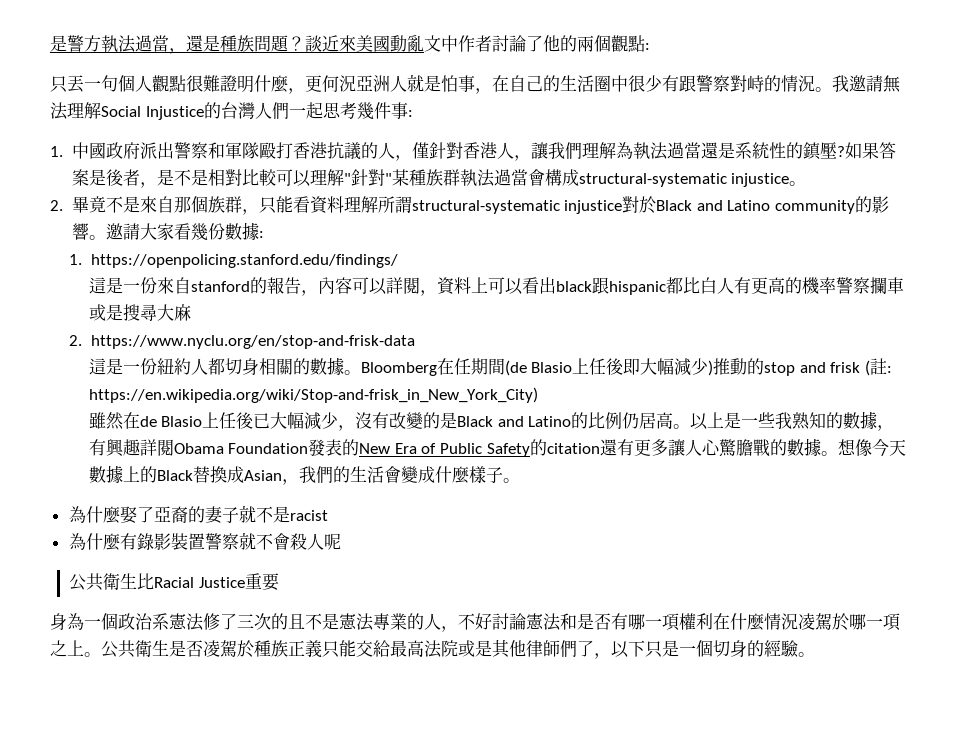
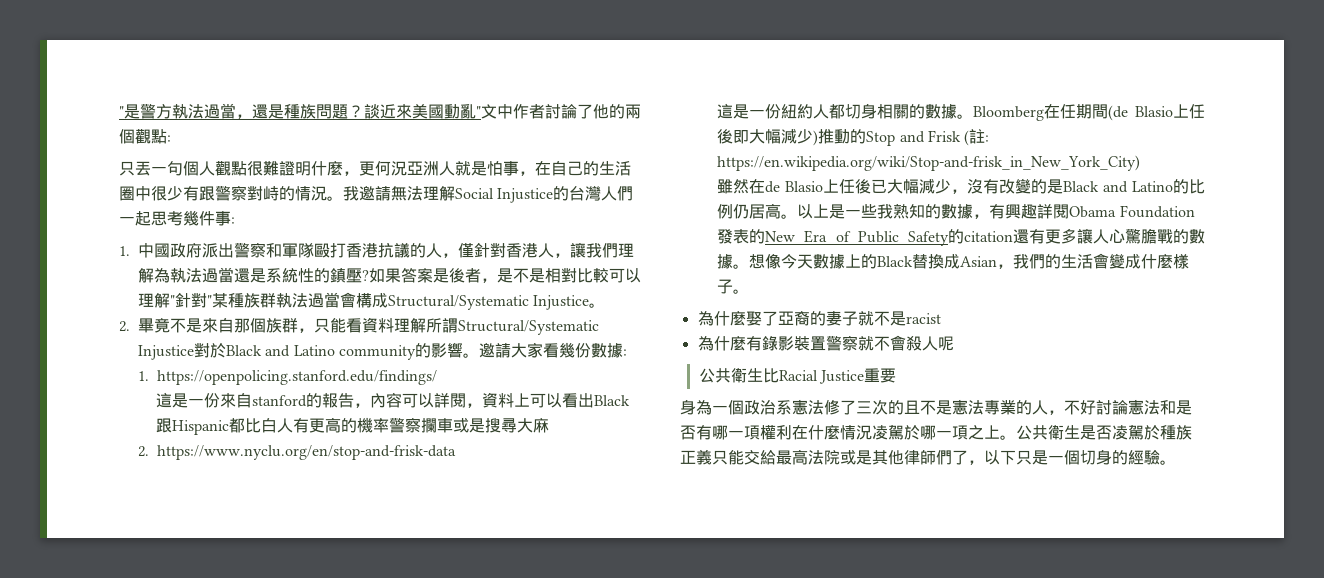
- 是警方執法過當，還是種族問題？
+ "是警方執法過當，還是種族問題？
- 談近來美國動亂文中作者討論了他的兩個觀點:
+ 談近來美國動亂"文中作者討論了他的兩個觀點:
- 如果答案是後者，是不是相對比較可以理解"針對"某種族群執法過當會構成structural-systematic injustice。
+ 如果答案是後者，是不是相對比較可以理解"針對"某種族群執法過當會構成Structural/Systematic Injustice。
- 2.畢竟不是來自那個族群，只能看資料理解所謂structural-systematic injustice對於Black and Latino community的影響。
+ 2.畢竟不是來自那個族群，只能看資料理解所謂Structural/Systematic Injustice對於Black and Latino community的影響。
- 這是一份來自stanford的報告，內容可以詳閱，資料上可以看出black跟hispanic都比白人有更高的機率警察攔車或是搜尋大麻
+ 這是一份來自stanford的報告，內容可以詳閱，資料上可以看出Black跟Hispanic都比白人有更高的機率警察攔車或是搜尋大麻
- Bloomberg在任期間(de Blasio上任後即大幅減少)推動的stop and frisk (註: https://en.wikipedia.org/wiki/Stop-and-frisk_in_New_York_City)
+ Bloomberg在任期間(de Blasio上任後即大幅減少)推動的Stop and Frisk (註: https://en.wikipedia.org/wiki/Stop-and-frisk_in_New_York_City)

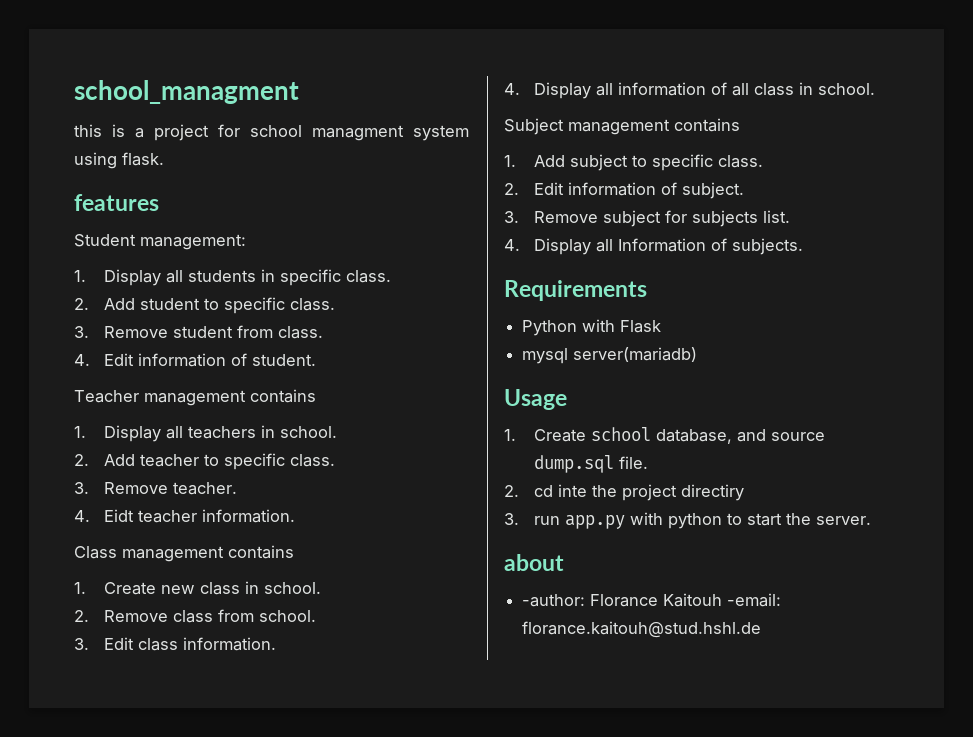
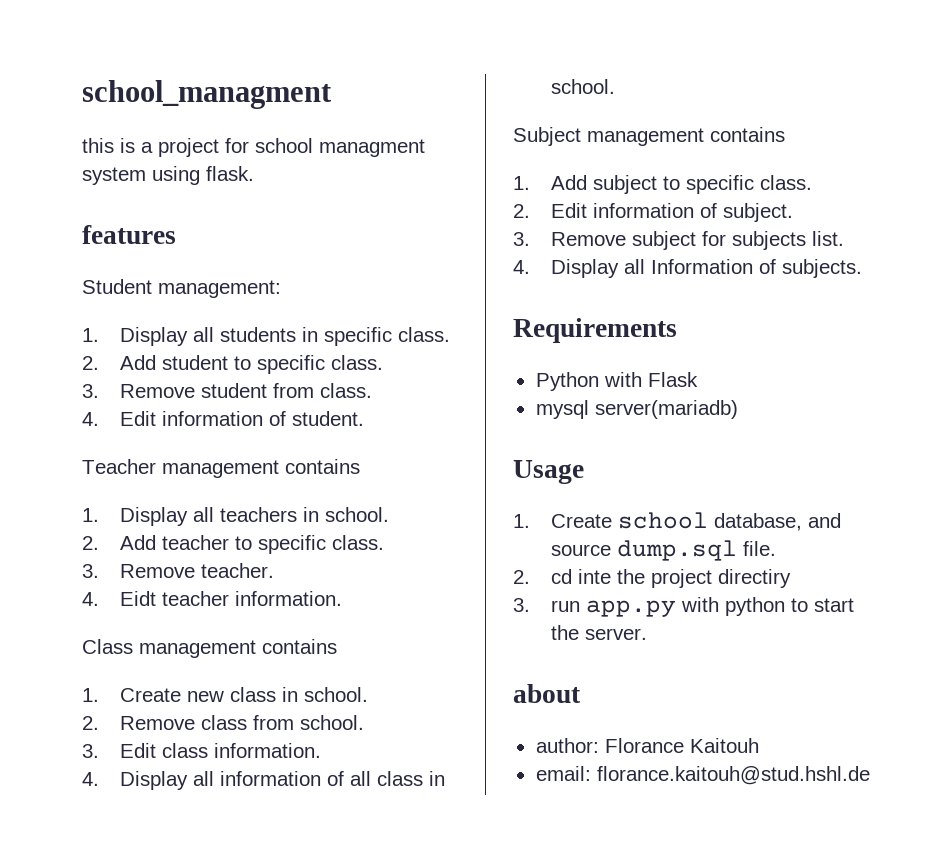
- -author: Florance Kaitouh -email: florance.kaitouh@stud.hshl.de
+ author: Florance Kaitouh
+ email: florance.kaitouh@stud.hshl.de

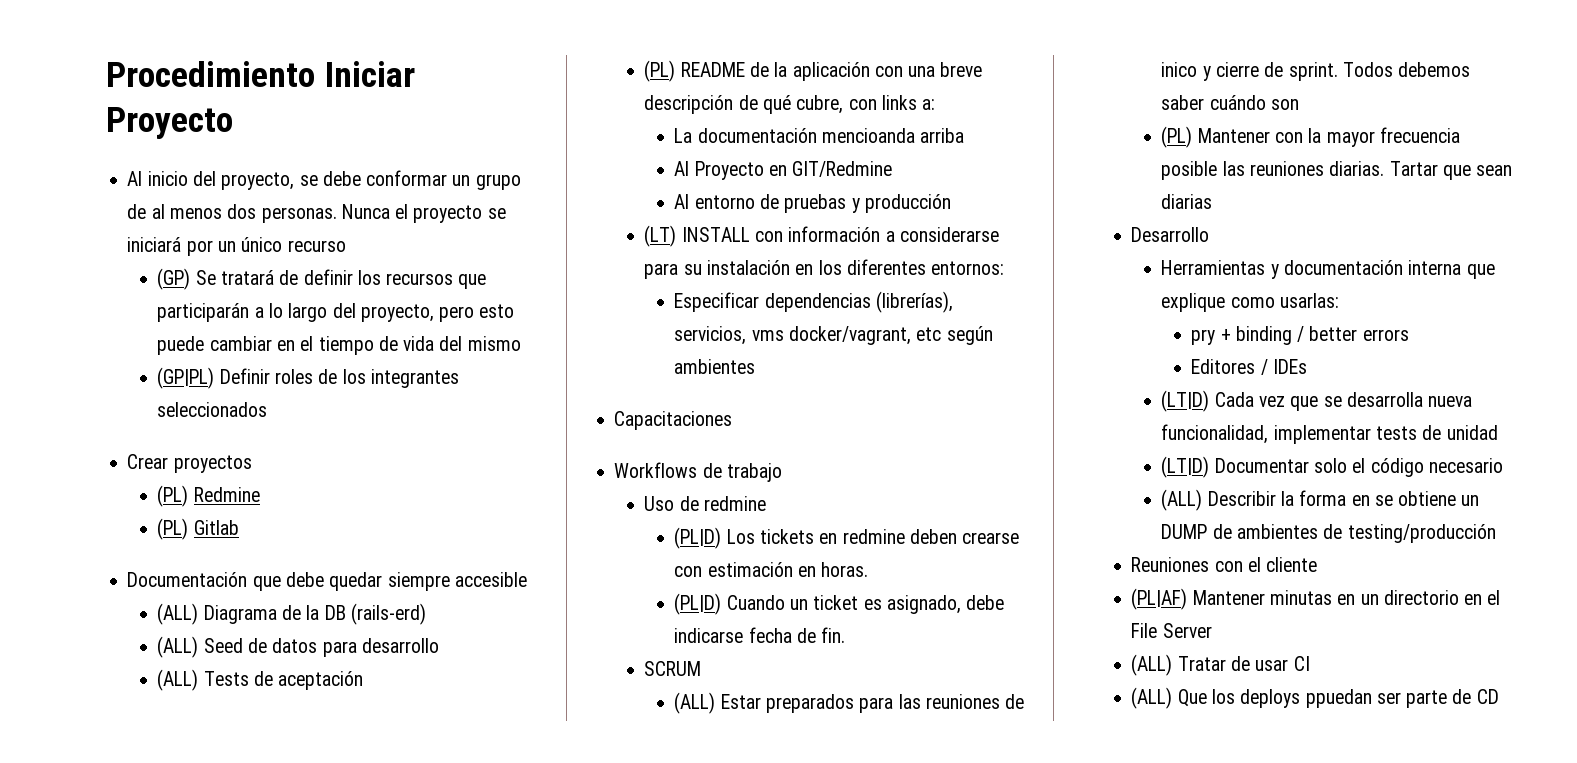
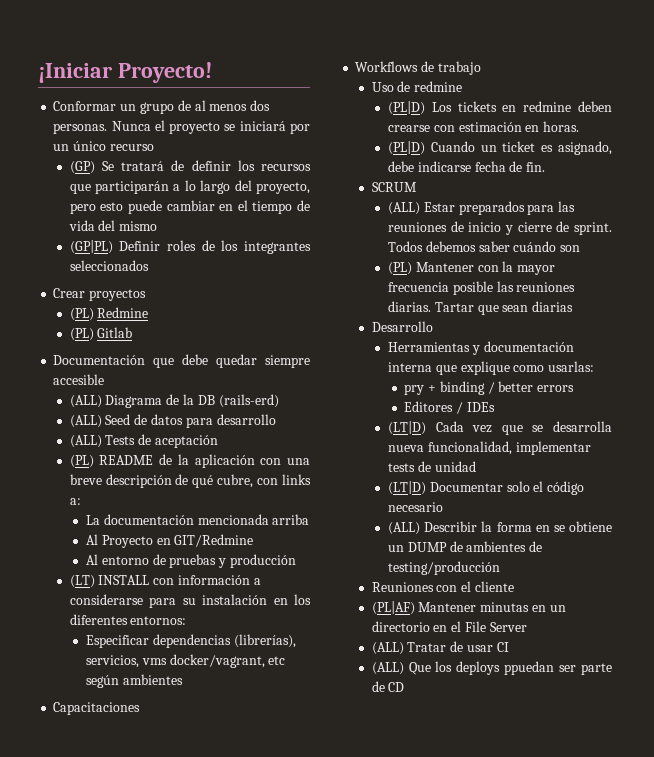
- Procedimiento Iniciar Proyecto
- Al inicio del proyecto, se debe conformar un grupo de al menos dos personas.
+ ¡Iniciar Proyecto!
+ Conformar un grupo de al menos dos personas.
- La documentación mencioanda arriba
+ La documentación mencionada arriba
- (ALL) Estar preparados para las reuniones de inico y cierre de sprint.
+ (ALL) Estar preparados para las reuniones de inicio y cierre de sprint.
═══
> [Exercise requirements] Scan the records for the string "community的影響" and report each line where it occurs.

> [Output of the task]
- 2.畢竟不是來自那個族群，只能看資料理解所謂structural-systematic injustice對於Black and Latino community的影響。
+ 2.畢竟不是來自那個族群，只能看資料理解所謂Structural/Systematic Injustice對於Black and Latino community的影響。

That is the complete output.